Significantly for this chapter, this rebel camp was the beginning of a largely new approach to popular resistance against enclosure; an approach under which demands for communal property rights and economic justice came to be pursued through the establishment of concrete utopias. Fleeting though they may have been, these utopias – including the rebel camp at Mousehold Heath, the Diggers colony on St George's Hill and the Paris Commune – all moved beyond theory into the physical world in order to manifest working models of an alternative social order or, less prosaically, to create liminal spaces of possibility.

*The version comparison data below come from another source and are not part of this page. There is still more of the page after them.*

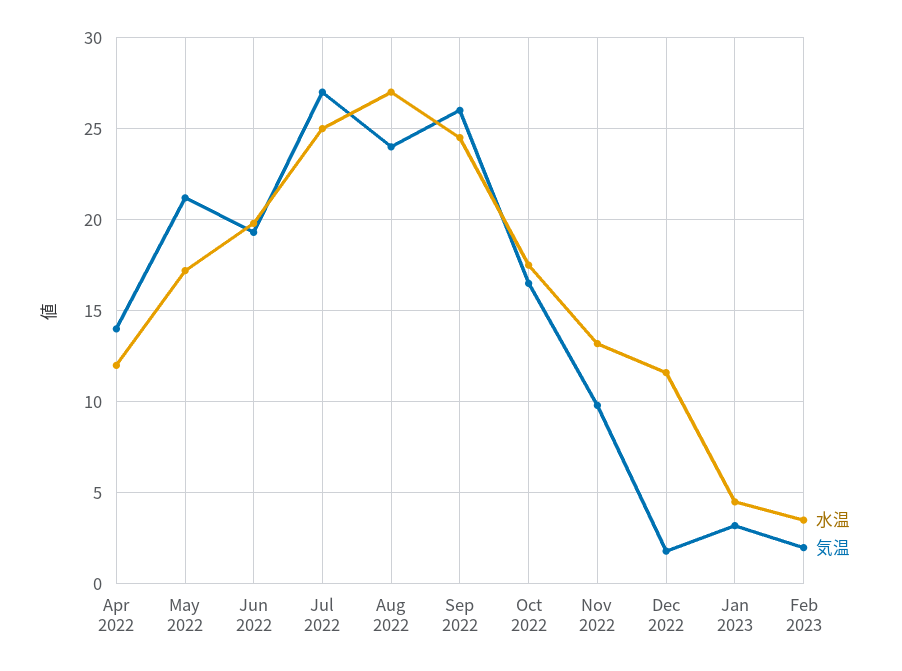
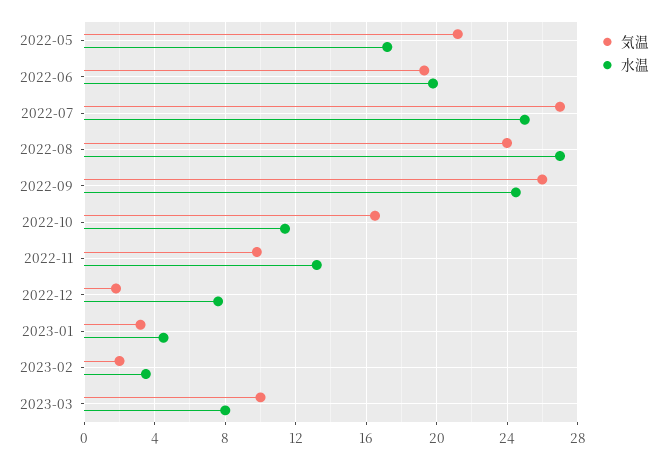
水温, Apr 2022: 12 -> none
気温, Apr 2022: 14 -> none
水温, Oct 2022: 17.5 -> 11.5
水温, Dec 2022: 11.5 -> 7.5
気温, 2023-03: none -> 10
水温, 2023-03: none -> 8

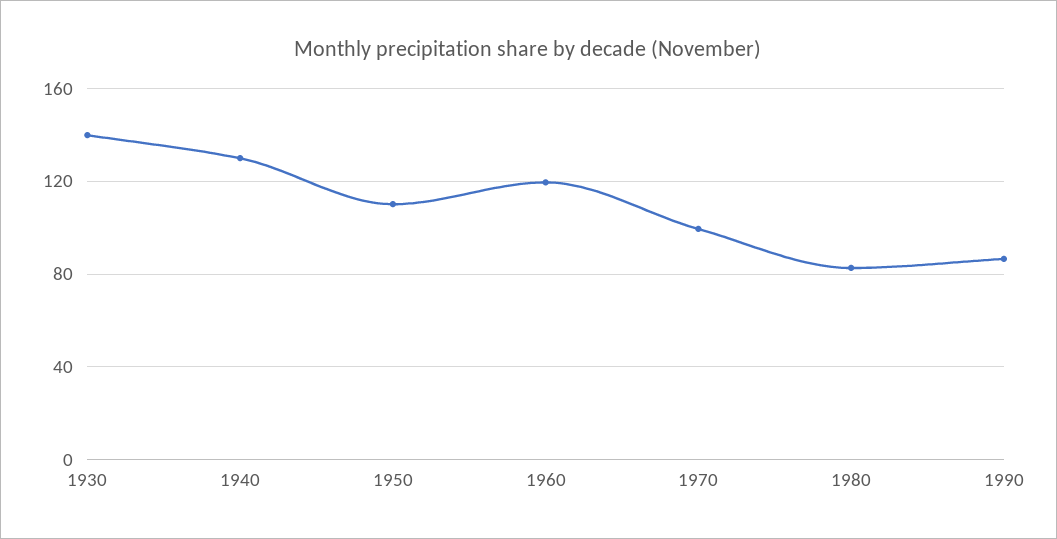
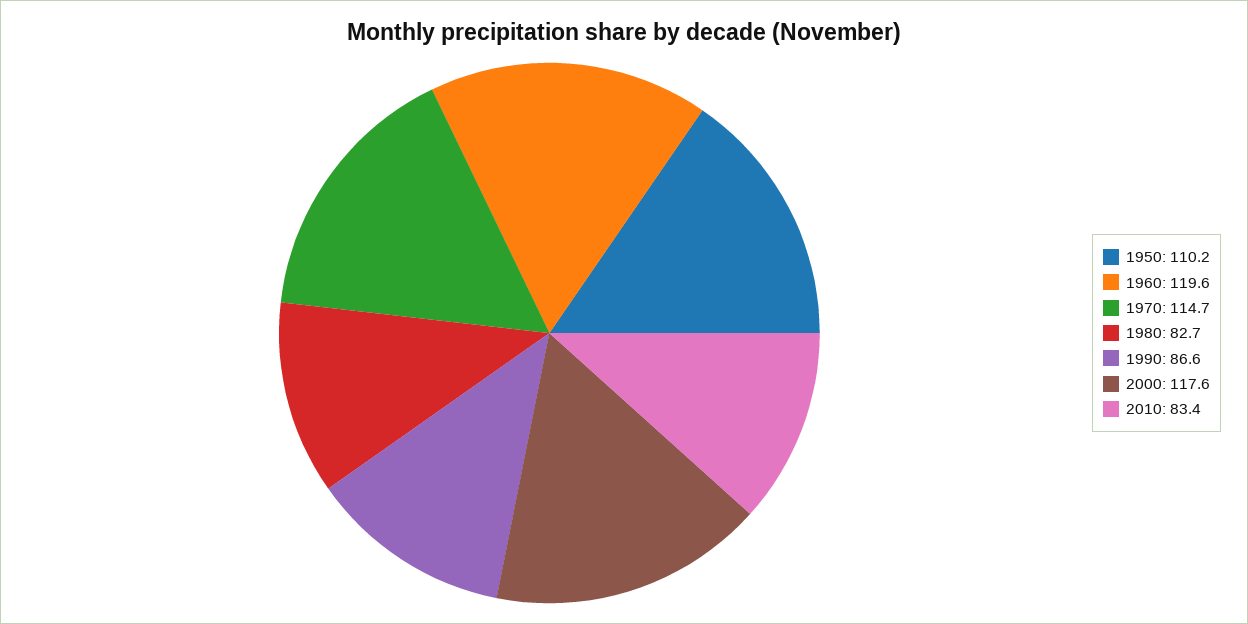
1930: 140 -> none
1940: 130 -> none
1970: 100 -> 114.7
2000: none -> 117.6
2010: none -> 83.4

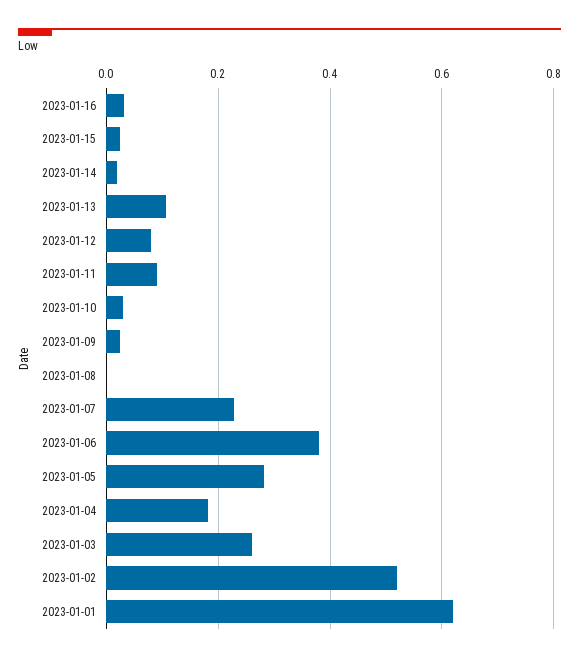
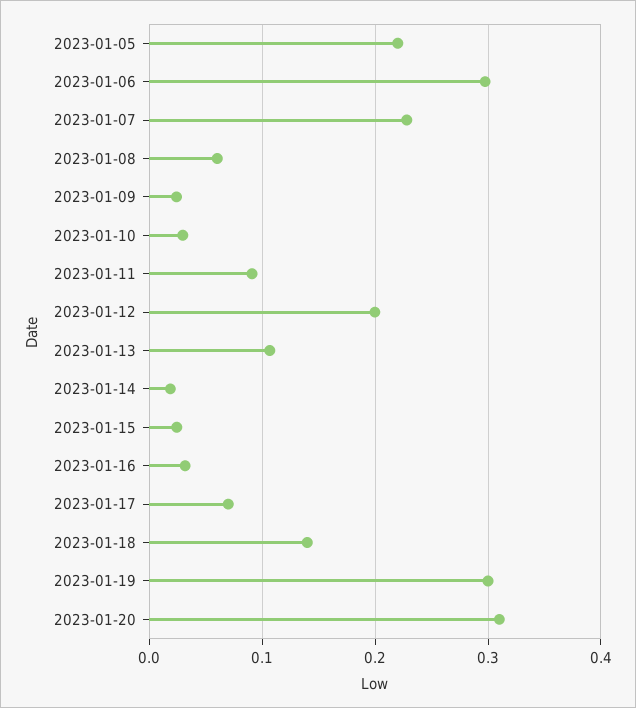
2023-01-12: 0.08 -> 0.2
2023-01-08: 0 -> 0.06
2023-01-06: 0.38 -> 0.3
2023-01-05: 0.28 -> 0.22
2023-01-04: 0.18 -> none
2023-01-03: 0.26 -> none
2023-01-02: 0.52 -> none
2023-01-01: 0.62 -> none
2023-01-17: none -> 0.07
2023-01-18: none -> 0.14
2023-01-19: none -> 0.3
2023-01-20: none -> 0.31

This chapter starts with an examination of the commotion time, including Kett's Rebellion and the reverberations that followed. We then move forward almost a century to the English Civil Wars and the establishment of the Diggers commune on St George's Hill. In this section, we consider the historical context in which the Diggers colony was established, as well as the political and religious manifestos of its leader, Gerrard Winstanley. Like Kett's Rebellion, the concrete utopia established by Winstanley and the Diggers was temporary in nature, but its impact lingered in the form of Winstanley's writing and in the ideals that were brought to life.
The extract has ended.